The Ottawa Senators sit second in the Atlantic Division and are heading in the right direction for a playoff birth this spring. This is a major turnaround from last season. Is it possible the Senators are beginning to open their window of opportunity to make a run for a Stanley Cup championship? Given where the team is with player development, contracts, and some top blue-chip prospects, there is plenty of reason to believe that this team will be a serious contender in the not so distant future.
Over the next season or two, some of the Senators most productive players will be set to become UFAs or RFAs and are likely due for pay increases. Re-signing all these players may present some problems and there could be a scenario where some players decide to test free agency if they can’t come to terms with the team. The bottom line is that the Senators need to take advantage of having their top producers on manageable contracts.
At the top of the list is captain Erik Karlsson, who is set to be a UFA at the start of the 2019-20 season. Everyone expects the two-time Norris Trophy winner to be in for a significant pay raise from his $6.5 million AAV salary. Looking at a comparable contract in the NHL, Brent Burns recently signed an eight-year, $8.0 million AAV contract with the San Jose Sharks. It may be expected that Karlsson would command a bigger deal than Burns, especially given Karlsson will be just 29, two years younger than Burns was when he signed his extension.

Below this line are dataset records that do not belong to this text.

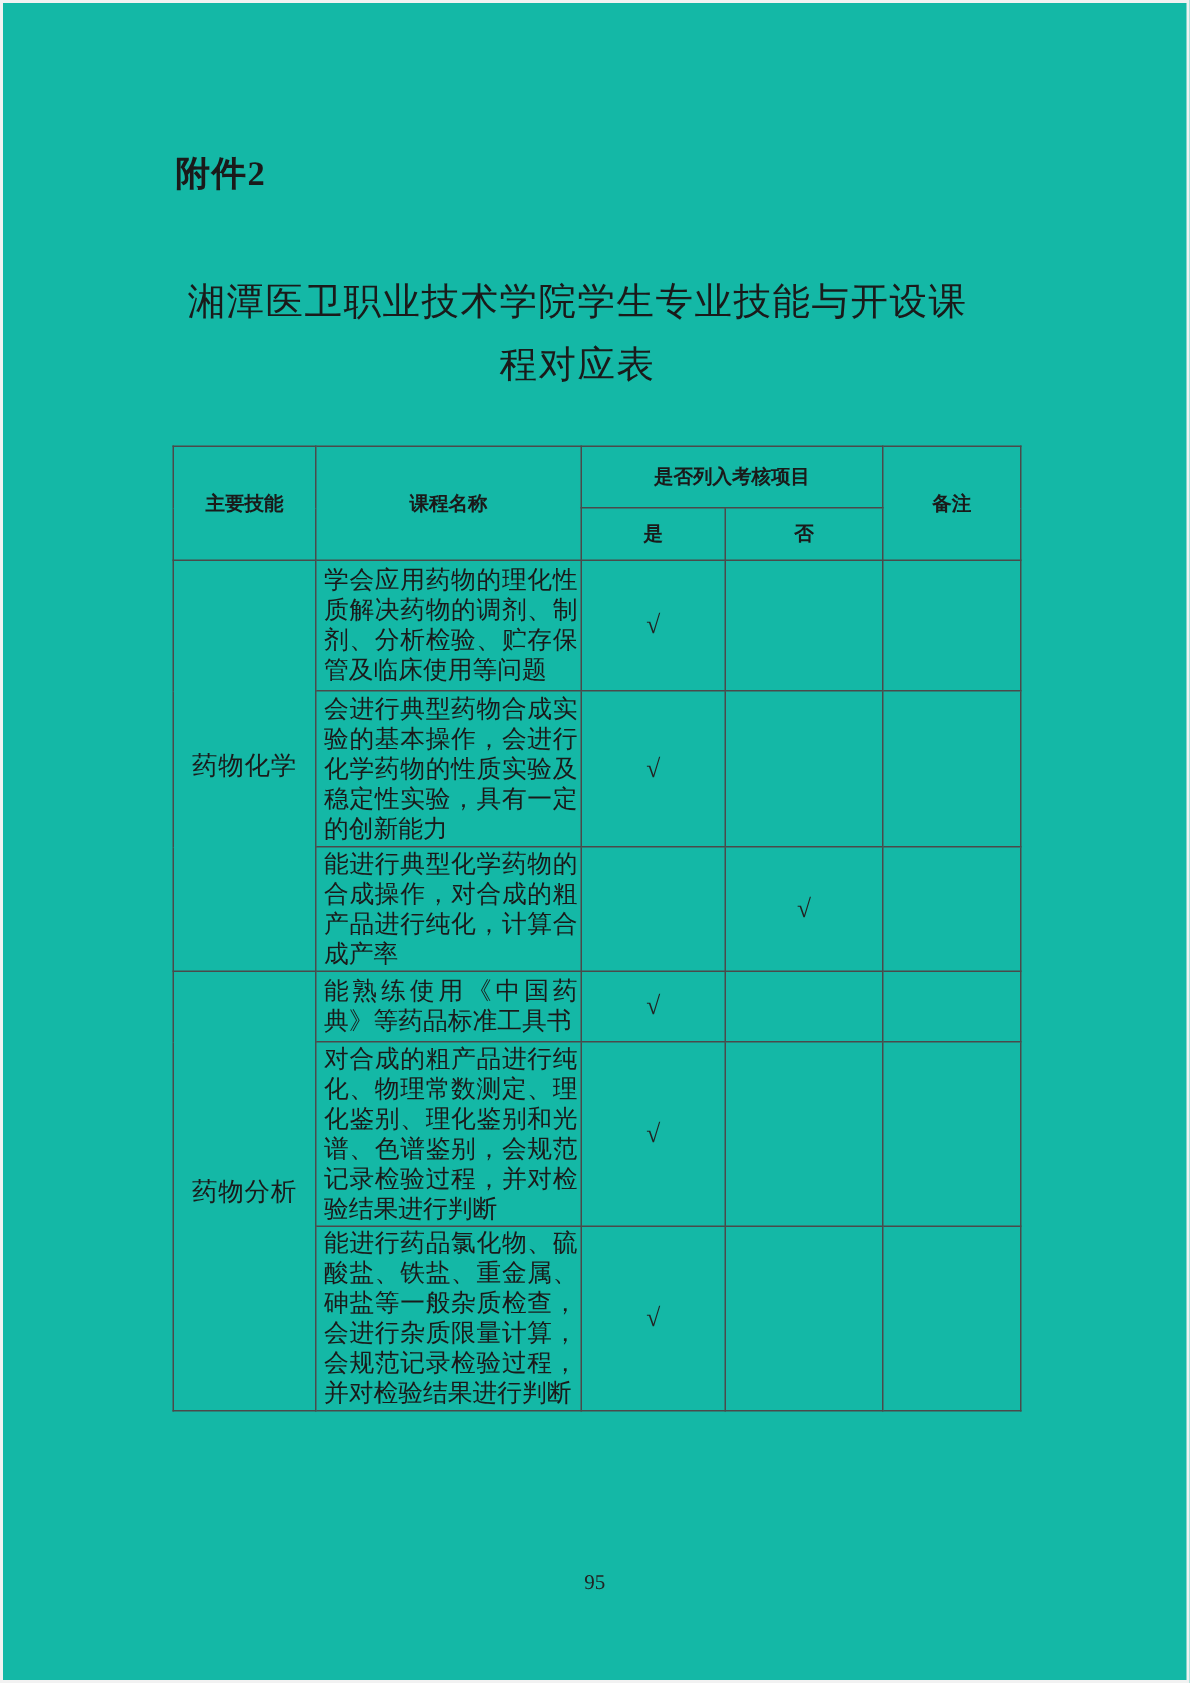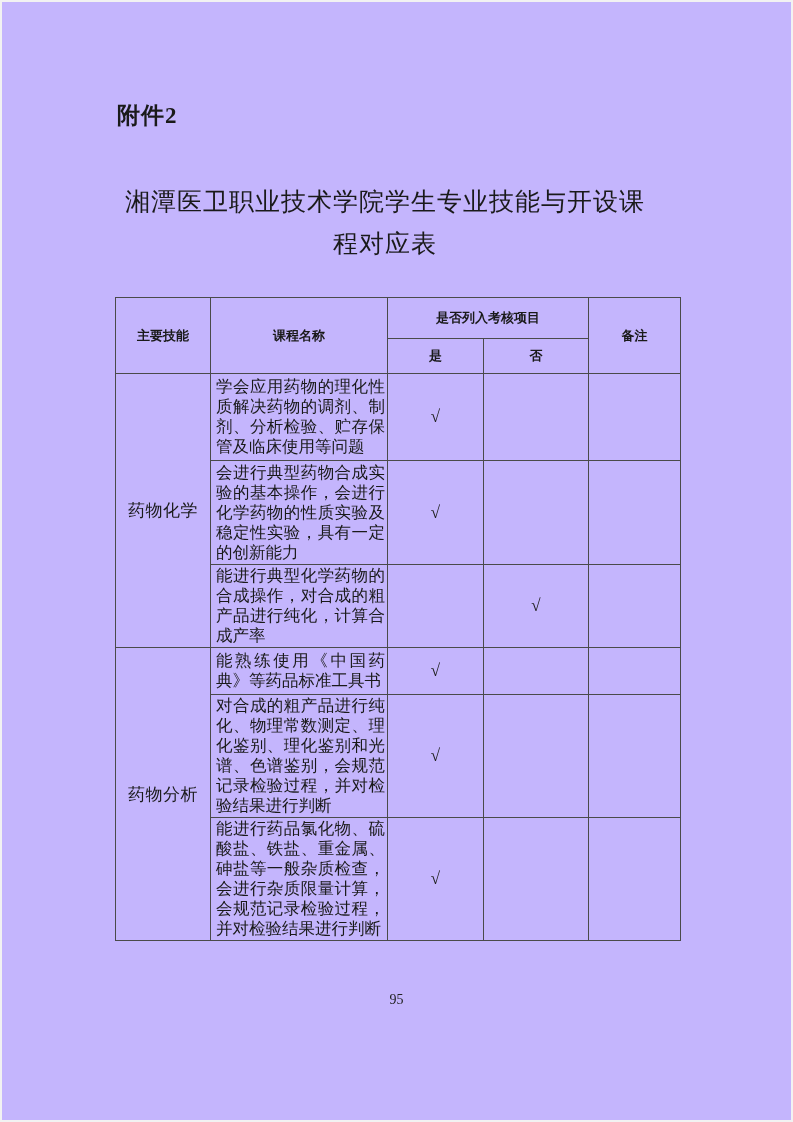--- a/index.html
+++ b/index.html
@@ -6,21 +6,21 @@
   html, body { background: #ffffff; }
   body {
     width: 793px; height: 1122px;
     font-family: "Liberation Serif", serif;
     color: #1a1a1a;
     position: relative;
     overflow: hidden;
   }
   .page {
     position: absolute; inset: 0;
-    background: #c4b5fd;
+    background: #14b8a6;
     box-shadow: inset 0 0 0 2px #f2f2f2;
   }
   .attachment {
     position: absolute;
     left: 117px; top: 100px;
     font-size: 23px;
     font-weight: bold;
     letter-spacing: 1px;
   }
   .title {
@@ -64,21 +64,21 @@
     padding: 1px 2px 1px 5px;
   }
   td.mark-cell {
     font-size: 17px;
     text-align: center;
     color: #222;
   }
   td.remark-cell { font-size: 16px; }
   .pagenum {
     position: absolute;
-    top: 992px; left: 0; width: 100%;
+    top: 1048px; left: 0; width: 100%;
     text-align: center;
     font-size: 14px;
     color: #222;
   }
 </style>
 </head>
 <body>
 
 <div class="page">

There are two scenarios that could play out. One is that Karlsson gets the pay increase he deserves from the Senators, eating into the cap space and the ability to give more players salary increases. The second is that he and the Senators fail to agree on terms and Karlsson departs Ottawa to test the free agent market. The latter would be devastating for the team and its ability to challenge for a championship and therefore seems unlikely.
One of the Senators top-six forwards is Kyle Turris, set to be a UFA at the end of the 2017-18 season. Turris is on pace for his first 30-goal season but already has two 20+ goal seasons since he started playing for the Senators in 2011-12. The Senators have Turris for a bargain, as he is under contract for $3.5 million AAV. One can expect him to receive a significant salary increase when his contract expires if he is still in the position as the club’s first line centre.
The Senators are also getting a bargain with Mark Stone’s contract. He has been one of the Senators most consistent players and is on a three-year bridge deal that pays an AAV of $3.5 million. Given his current level of play and consistent productivity, it can be expected he will command a big pay raise when his contract expires at the end of the 2017-18 season.
In goal, Craig Anderson, now 35 years of age, isn’t getting any younger. He may be limited with the number of seasons he has left under his belt as the Senators number one goaltender. Prior to taking a personal leave of absence from the Senators this season, Anderson posted his best goals against average since the 2012-13 season – an impressive 2.46. In the meantime, Mike Condon has done a superb job at filling in for Anderson as the starting netminder. When Anderson does return, the Senators may be faced with a stacked crease in the short term as the playoffs loom. However, in the longer-term, the Senators must be mindful of who will be guarding their crease. Condon, at only 26 years of age, may be making his case now for that opportunity.
Not only are the Senators fielding a very competitive roster in the NHL; the team also has three top prospects excelling in their development as well.
Logan Brown, son of former NHL’er Jeff Brown, was the Senators 2016 first round selection. A current member of the Memorial Cup bound Windsor Spitfires, Brown is playing above a point per game pace with 33 points in 25 games played. Although he needs to add some weight, all signs point to him being a top-six forward once he’s ready for the NHL.
— Craig Button (@CraigJButton) January 6, 2017
Thomas Chabot was selected in the first round of the 2015 NHL Draft. Playing a leadership role for Team Canada at the 2017 World Junior Hockey Championship, Chabot was awarded the tournament’s Most Valuable Player award. At the best-on-best international tournament, he was scoring over a point per game with ten points in seven games – and this was as a defenceman. If Chabot can translate his skill and talents to the NHL level, the Senators will be able to play both Karlsson and Chabot on their blueline; a tantalizing prospect.
Colin White was also selected in the first round of the 2015 NHL Draft. Like Chabot, White had a great showing at the 2017 World Junior Hockey Championship. Playing for Team USA, White was dominant and, like Chabot, scored over a point per game in the tournament. White had eight points in seven games and his play helped Team USA win the gold medal. Dorion has hinted that White may get the opportunity to play some games for the Senators this season once he finishes his season at Boston College.
The Senators could be on the verge of opening their window of opportunity to challenge for a Stanley Cup Championship in the near future. The team must take advantage of the current opportunity it has with some elite talent under reasonable contracts for the next few years while embracing star prospects and managing contracts of their established talents. All in all, Senators fans should be excited for what’s ahead.